Stored entries
....

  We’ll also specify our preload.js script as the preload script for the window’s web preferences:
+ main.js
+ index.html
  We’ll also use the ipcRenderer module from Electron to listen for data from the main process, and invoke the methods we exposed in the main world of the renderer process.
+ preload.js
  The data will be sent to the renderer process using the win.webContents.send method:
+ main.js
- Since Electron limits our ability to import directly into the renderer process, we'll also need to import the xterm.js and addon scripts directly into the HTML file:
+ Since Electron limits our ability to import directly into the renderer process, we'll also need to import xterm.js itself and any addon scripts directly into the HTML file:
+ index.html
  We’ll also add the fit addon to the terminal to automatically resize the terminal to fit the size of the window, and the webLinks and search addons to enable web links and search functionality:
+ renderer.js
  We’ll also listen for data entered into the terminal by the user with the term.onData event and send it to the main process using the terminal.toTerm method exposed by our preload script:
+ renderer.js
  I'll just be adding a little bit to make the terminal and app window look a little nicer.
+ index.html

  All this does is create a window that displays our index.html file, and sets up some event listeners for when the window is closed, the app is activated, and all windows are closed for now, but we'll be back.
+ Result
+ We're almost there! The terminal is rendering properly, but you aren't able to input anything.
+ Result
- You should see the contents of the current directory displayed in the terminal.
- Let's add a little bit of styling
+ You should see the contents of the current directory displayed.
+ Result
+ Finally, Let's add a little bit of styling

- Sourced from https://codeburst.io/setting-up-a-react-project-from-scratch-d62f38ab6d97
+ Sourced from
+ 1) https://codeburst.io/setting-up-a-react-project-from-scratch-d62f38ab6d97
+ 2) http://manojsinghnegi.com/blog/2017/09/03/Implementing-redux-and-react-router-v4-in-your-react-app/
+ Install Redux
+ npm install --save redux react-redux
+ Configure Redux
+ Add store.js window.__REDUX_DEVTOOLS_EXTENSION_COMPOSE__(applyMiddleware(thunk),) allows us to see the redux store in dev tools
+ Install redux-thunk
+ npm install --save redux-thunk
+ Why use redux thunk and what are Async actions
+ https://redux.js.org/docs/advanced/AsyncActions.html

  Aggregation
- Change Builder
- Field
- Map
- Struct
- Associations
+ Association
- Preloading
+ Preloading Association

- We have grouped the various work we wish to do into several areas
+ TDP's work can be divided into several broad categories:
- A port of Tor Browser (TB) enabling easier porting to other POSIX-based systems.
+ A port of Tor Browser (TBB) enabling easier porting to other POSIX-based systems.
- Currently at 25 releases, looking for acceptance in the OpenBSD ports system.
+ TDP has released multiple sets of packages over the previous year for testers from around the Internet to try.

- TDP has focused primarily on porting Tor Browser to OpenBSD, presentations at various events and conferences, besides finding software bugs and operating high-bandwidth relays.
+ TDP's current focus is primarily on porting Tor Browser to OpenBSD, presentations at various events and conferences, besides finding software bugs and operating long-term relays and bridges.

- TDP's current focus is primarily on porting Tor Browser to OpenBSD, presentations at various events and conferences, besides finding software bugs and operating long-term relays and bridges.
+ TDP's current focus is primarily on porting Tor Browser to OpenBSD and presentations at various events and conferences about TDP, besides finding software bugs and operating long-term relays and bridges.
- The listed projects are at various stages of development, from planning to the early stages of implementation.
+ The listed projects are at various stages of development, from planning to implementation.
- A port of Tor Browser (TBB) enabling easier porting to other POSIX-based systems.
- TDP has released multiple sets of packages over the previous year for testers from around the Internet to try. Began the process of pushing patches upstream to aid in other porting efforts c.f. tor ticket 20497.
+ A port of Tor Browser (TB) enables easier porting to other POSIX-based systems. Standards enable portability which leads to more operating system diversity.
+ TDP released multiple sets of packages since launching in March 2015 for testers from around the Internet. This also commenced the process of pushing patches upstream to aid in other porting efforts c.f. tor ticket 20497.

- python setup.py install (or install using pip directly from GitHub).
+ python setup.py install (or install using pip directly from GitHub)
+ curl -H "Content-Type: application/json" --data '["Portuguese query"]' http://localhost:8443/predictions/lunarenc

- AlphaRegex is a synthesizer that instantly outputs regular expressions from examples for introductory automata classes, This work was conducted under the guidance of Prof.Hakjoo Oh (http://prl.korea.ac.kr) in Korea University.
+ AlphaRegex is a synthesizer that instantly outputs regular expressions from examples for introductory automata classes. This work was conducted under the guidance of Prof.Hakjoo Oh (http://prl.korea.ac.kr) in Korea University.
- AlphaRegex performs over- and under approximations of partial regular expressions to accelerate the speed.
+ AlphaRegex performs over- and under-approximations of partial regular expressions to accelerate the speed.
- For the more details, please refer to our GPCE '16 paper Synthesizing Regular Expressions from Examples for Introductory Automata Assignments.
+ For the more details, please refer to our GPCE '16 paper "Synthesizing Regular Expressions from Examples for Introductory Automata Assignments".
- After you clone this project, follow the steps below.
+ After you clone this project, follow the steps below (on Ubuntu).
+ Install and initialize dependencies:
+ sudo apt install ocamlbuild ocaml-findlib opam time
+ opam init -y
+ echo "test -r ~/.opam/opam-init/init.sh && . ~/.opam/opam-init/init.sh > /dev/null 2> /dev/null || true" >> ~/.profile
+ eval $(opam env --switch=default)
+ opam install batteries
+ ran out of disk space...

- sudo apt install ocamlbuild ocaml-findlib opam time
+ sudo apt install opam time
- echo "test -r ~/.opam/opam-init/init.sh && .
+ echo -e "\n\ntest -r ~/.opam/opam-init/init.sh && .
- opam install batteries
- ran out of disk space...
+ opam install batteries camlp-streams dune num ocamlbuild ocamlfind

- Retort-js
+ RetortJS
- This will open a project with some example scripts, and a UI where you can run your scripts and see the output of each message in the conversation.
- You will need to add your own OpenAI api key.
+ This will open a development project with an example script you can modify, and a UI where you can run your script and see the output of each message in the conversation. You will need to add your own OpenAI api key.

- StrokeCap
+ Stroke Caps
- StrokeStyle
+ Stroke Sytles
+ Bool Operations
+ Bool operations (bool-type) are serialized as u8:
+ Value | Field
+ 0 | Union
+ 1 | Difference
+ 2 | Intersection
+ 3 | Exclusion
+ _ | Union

....

THE PROBLEM -> Output the entries exactly. Leave nothing out.

RESULT ->
  We’ll also specify our preload.js script as the preload script for the window’s web preferences:
+ main.js
+ index.html
  We’ll also use the ipcRenderer module from Electron to listen for data from the main process, and invoke the methods we exposed in the main world of the renderer process.
+ preload.js
  The data will be sent to the renderer process using the win.webContents.send method:
+ main.js
- Since Electron limits our ability to import directly into the renderer process, we'll also need to import the xterm.js and addon scripts directly into the HTML file:
+ Since Electron limits our ability to import directly into the renderer process, we'll also need to import xterm.js itself and any addon scripts directly into the HTML file:
+ index.html
  We’ll also add the fit addon to the terminal to automatically resize the terminal to fit the size of the window, and the webLinks and search addons to enable web links and search functionality:
+ renderer.js
  We’ll also listen for data entered into the terminal by the user with the term.onData event and send it to the main process using the terminal.toTerm method exposed by our preload script:
+ renderer.js
  I'll just be adding a little bit to make the terminal and app window look a little nicer.
+ index.html

  All this does is create a window that displays our index.html file, and sets up some event listeners for when the window is closed, the app is activated, and all windows are closed for now, but we'll be back.
+ Result
+ We're almost there! The terminal is rendering properly, but you aren't able to input anything.
+ Result
- You should see the contents of the current directory displayed in the terminal.
- Let's add a little bit of styling
+ You should see the contents of the current directory displayed.
+ Result
+ Finally, Let's add a little bit of styling

- Sourced from https://codeburst.io/setting-up-a-react-project-from-scratch-d62f38ab6d97
+ Sourced from
+ 1) https://codeburst.io/setting-up-a-react-project-from-scratch-d62f38ab6d97
+ 2) http://manojsinghnegi.com/blog/2017/09/03/Implementing-redux-and-react-router-v4-in-your-react-app/
+ Install Redux
+ npm install --save redux react-redux
+ Configure Redux
+ Add store.js window.__REDUX_DEVTOOLS_EXTENSION_COMPOSE__(applyMiddleware(thunk),) allows us to see the redux store in dev tools
+ Install redux-thunk
+ npm install --save redux-thunk
+ Why use redux thunk and what are Async actions
+ https://redux.js.org/docs/advanced/AsyncActions.html

  Aggregation
- Change Builder
- Field
- Map
- Struct
- Associations
+ Association
- Preloading
+ Preloading Association

- We have grouped the various work we wish to do into several areas
+ TDP's work can be divided into several broad categories:
- A port of Tor Browser (TB) enabling easier porting to other POSIX-based systems.
+ A port of Tor Browser (TBB) enabling easier porting to other POSIX-based systems.
- Currently at 25 releases, looking for acceptance in the OpenBSD ports system.
+ TDP has released multiple sets of packages over the previous year for testers from around the Internet to try.

- TDP has focused primarily on porting Tor Browser to OpenBSD, presentations at various events and conferences, besides finding software bugs and operating high-bandwidth relays.
+ TDP's current focus is primarily on porting Tor Browser to OpenBSD, presentations at various events and conferences, besides finding software bugs and operating long-term relays and bridges.

- TDP's current focus is primarily on porting Tor Browser to OpenBSD, presentations at various events and conferences, besides finding software bugs and operating long-term relays and bridges.
+ TDP's current focus is primarily on porting Tor Browser to OpenBSD and presentations at various events and conferences about TDP, besides finding software bugs and operating long-term relays and bridges.
- The listed projects are at various stages of development, from planning to the early stages of implementation.
+ The listed projects are at various stages of development, from planning to implementation.
- A port of Tor Browser (TBB) enabling easier porting to other POSIX-based systems.
- TDP has released multiple sets of packages over the previous year for testers from around the Internet to try. Began the process of pushing patches upstream to aid in other porting efforts c.f. tor ticket 20497.
+ A port of Tor Browser (TB) enables easier porting to other POSIX-based systems. Standards enable portability which leads to more operating system diversity.
+ TDP released multiple sets of packages since launching in March 2015 for testers from around the Internet. This also commenced the process of pushing patches upstream to aid in other porting efforts c.f. tor ticket 20497.

- python setup.py install (or install using pip directly from GitHub).
+ python setup.py install (or install using pip directly from GitHub)
+ curl -H "Content-Type: application/json" --data '["Portuguese query"]' http://localhost:8443/predictions/lunarenc

- AlphaRegex is a synthesizer that instantly outputs regular expressions from examples for introductory automata classes, This work was conducted under the guidance of Prof.Hakjoo Oh (http://prl.korea.ac.kr) in Korea University.
+ AlphaRegex is a synthesizer that instantly outputs regular expressions from examples for introductory automata classes. This work was conducted under the guidance of Prof.Hakjoo Oh (http://prl.korea.ac.kr) in Korea University.
- AlphaRegex performs over- and under approximations of partial regular expressions to accelerate the speed.
+ AlphaRegex performs over- and under-approximations of partial regular expressions to accelerate the speed.
- For the more details, please refer to our GPCE '16 paper Synthesizing Regular Expressions from Examples for Introductory Automata Assignments.
+ For the more details, please refer to our GPCE '16 paper "Synthesizing Regular Expressions from Examples for Introductory Automata Assignments".
- After you clone this project, follow the steps below.
+ After you clone this project, follow the steps below (on Ubuntu).
+ Install and initialize dependencies:
+ sudo apt install ocamlbuild ocaml-findlib opam time
+ opam init -y
+ echo "test -r ~/.opam/opam-init/init.sh && . ~/.opam/opam-init/init.sh > /dev/null 2> /dev/null || true" >> ~/.profile
+ eval $(opam env --switch=default)
+ opam install batteries
+ ran out of disk space...

- sudo apt install ocamlbuild ocaml-findlib opam time
+ sudo apt install opam time
- echo "test -r ~/.opam/opam-init/init.sh && .
+ echo -e "\n\ntest -r ~/.opam/opam-init/init.sh && .
- opam install batteries
- ran out of disk space...
+ opam install batteries camlp-streams dune num ocamlbuild ocamlfind

- Retort-js
+ RetortJS
- This will open a project with some example scripts, and a UI where you can run your scripts and see the output of each message in the conversation.
- You will need to add your own OpenAI api key.
+ This will open a development project with an example script you can modify, and a UI where you can run your script and see the output of each message in the conversation. You will need to add your own OpenAI api key.

- StrokeCap
+ Stroke Caps
- StrokeStyle
+ Stroke Sytles
+ Bool Operations
+ Bool operations (bool-type) are serialized as u8:
+ Value | Field
+ 0 | Union
+ 1 | Difference
+ 2 | Intersection
+ 3 | Exclusion
+ _ | Union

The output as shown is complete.